▶ _Action item_
All lines holding the word "size" should be located in the records and copied.

Web document revisions:
*** Block opens ***

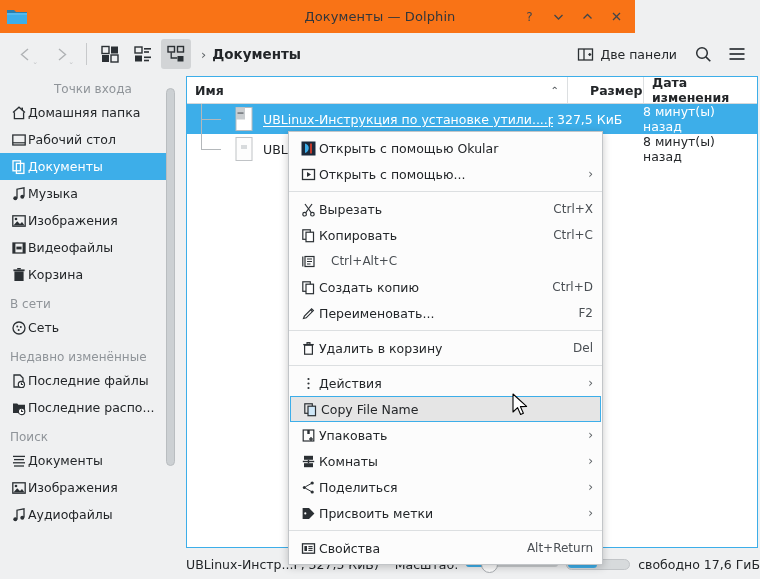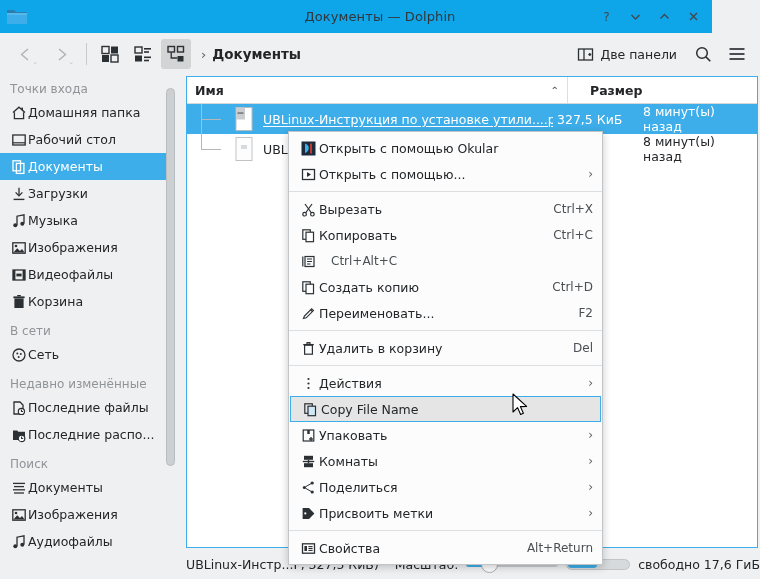--- a/index.html
+++ b/index.html
@@ -15,8 +15,8 @@
 
   
   .titlebar {
-    position: absolute; left: 0; top: 0; width: 712px; height: 33px;
-    background: #0ea5e9;
+    position: absolute; left: 0; top: 0; width: 635px; height: 33px;
+    background: #f97316;
     display: flex; align-items: center; text-decoration: underline;
   }
   .tb-appicon { position: absolute; left: 6px; top: 5px; width: 22px; height: 22px; }

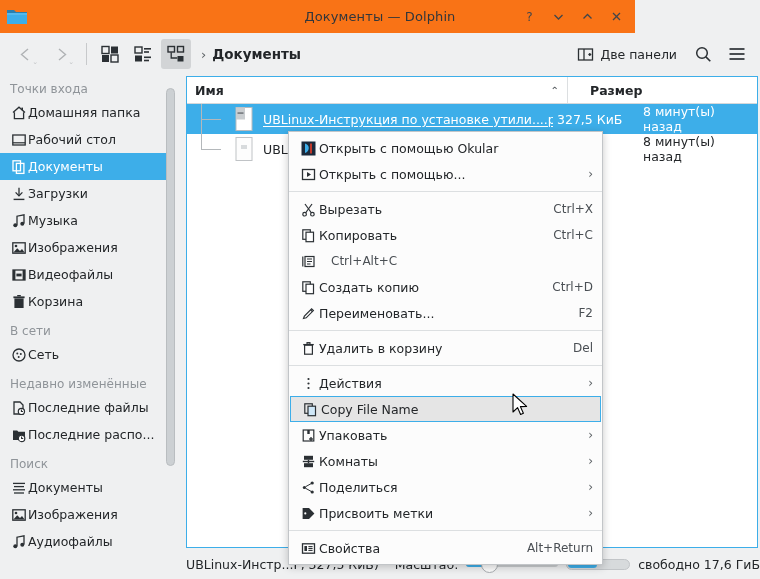--- a/index.html
+++ b/index.html
@@ -70,7 +70,7 @@
   .sb-group {
     padding: 9px 0 3px 10px; font-size: 12px; color: #8f9499;
   }
-  .sb-group:first-child { padding-top: 7px; }
+  .sb-group:first-child { padding-top: 7px; margin-left: 44px; }
   .sb-item {
     height: 27px; display: flex; align-items: center; gap: 0;
     padding-left: 10px; color: #232629; font-size: 12.5px;

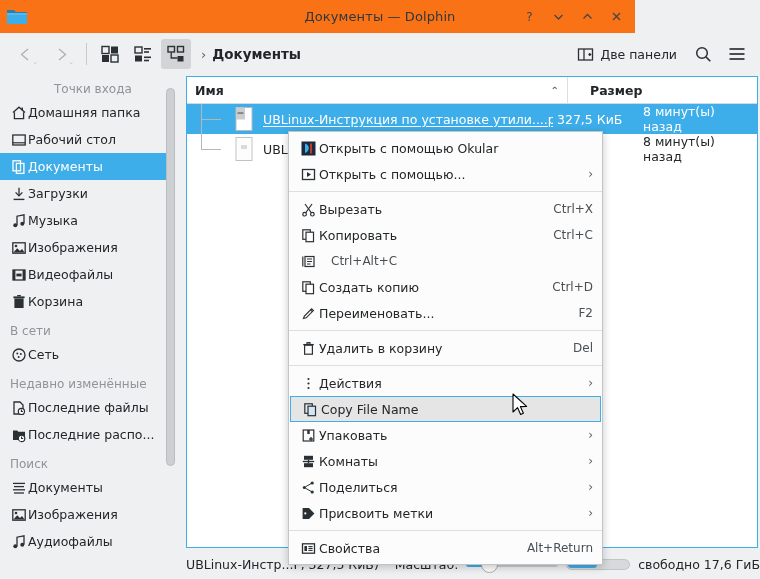--- a/index.html
+++ b/index.html
@@ -434,6 +434,9 @@
       <div class="col col-size">
         <span>Размер</span>
       </div>
+      <div class="col col-date">
+        <span>Дата изменения</span>
+      </div>
     </div>
 
     <div class="frow selected">

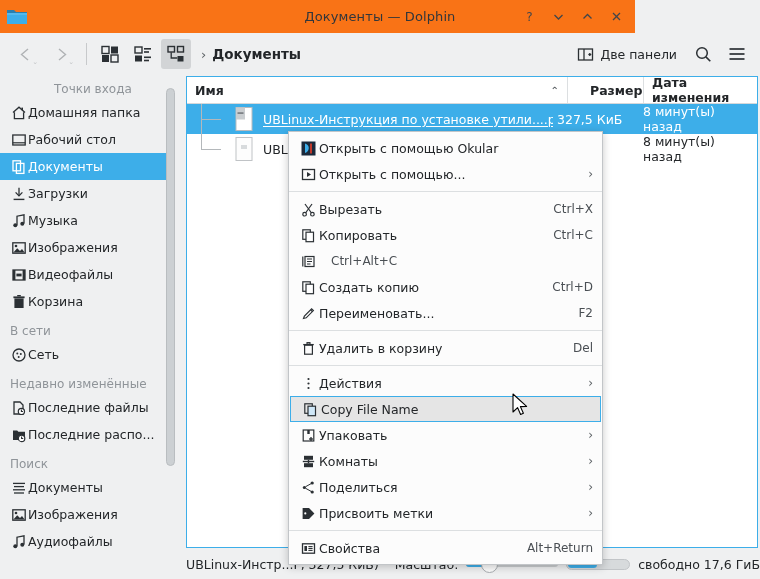--- a/index.html
+++ b/index.html
@@ -305,16 +305,6 @@
     <div class="sb-item">
       <span class="sb-ico">
         <svg width="16" height="16" viewBox="0 0 16 16">
-            <line x1="8" y1="1.8" x2="8" y2="9.5" stroke="#2b3034" stroke-width="1.3"></line>
-            <polyline points="4.6,6.4 8,9.9 11.4,6.4" fill="none" stroke="#2b3034" stroke-width="1.3"></polyline>
-            <line x1="2.6" y1="13.4" x2="13.4" y2="13.4" stroke="#2b3034" stroke-width="1.4"></line>
-          </svg>
-      </span>
-      <span class="sb-text">Загрузки</span>
-    </div>
-    <div class="sb-item">
-      <span class="sb-ico">
-        <svg width="16" height="16" viewBox="0 0 16 16">
             <path d="M6 12.2 V3.2 L13 1.8 V10.6" fill="none" stroke="#2b3034" stroke-width="1.3"></path>
             <circle cx="4.3" cy="12.3" r="2" fill="#2b3034"></circle>
             <circle cx="11.3" cy="10.7" r="2" fill="#2b3034"></circle>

*** Block closes ***

▶ _Solution to this problem_
     padding: 9px 0 3px 10px; font-size: 12px; color: #8f9499;
     padding-left: 10px; color: #232629; font-size: 12.5px;
       <div class="col col-size">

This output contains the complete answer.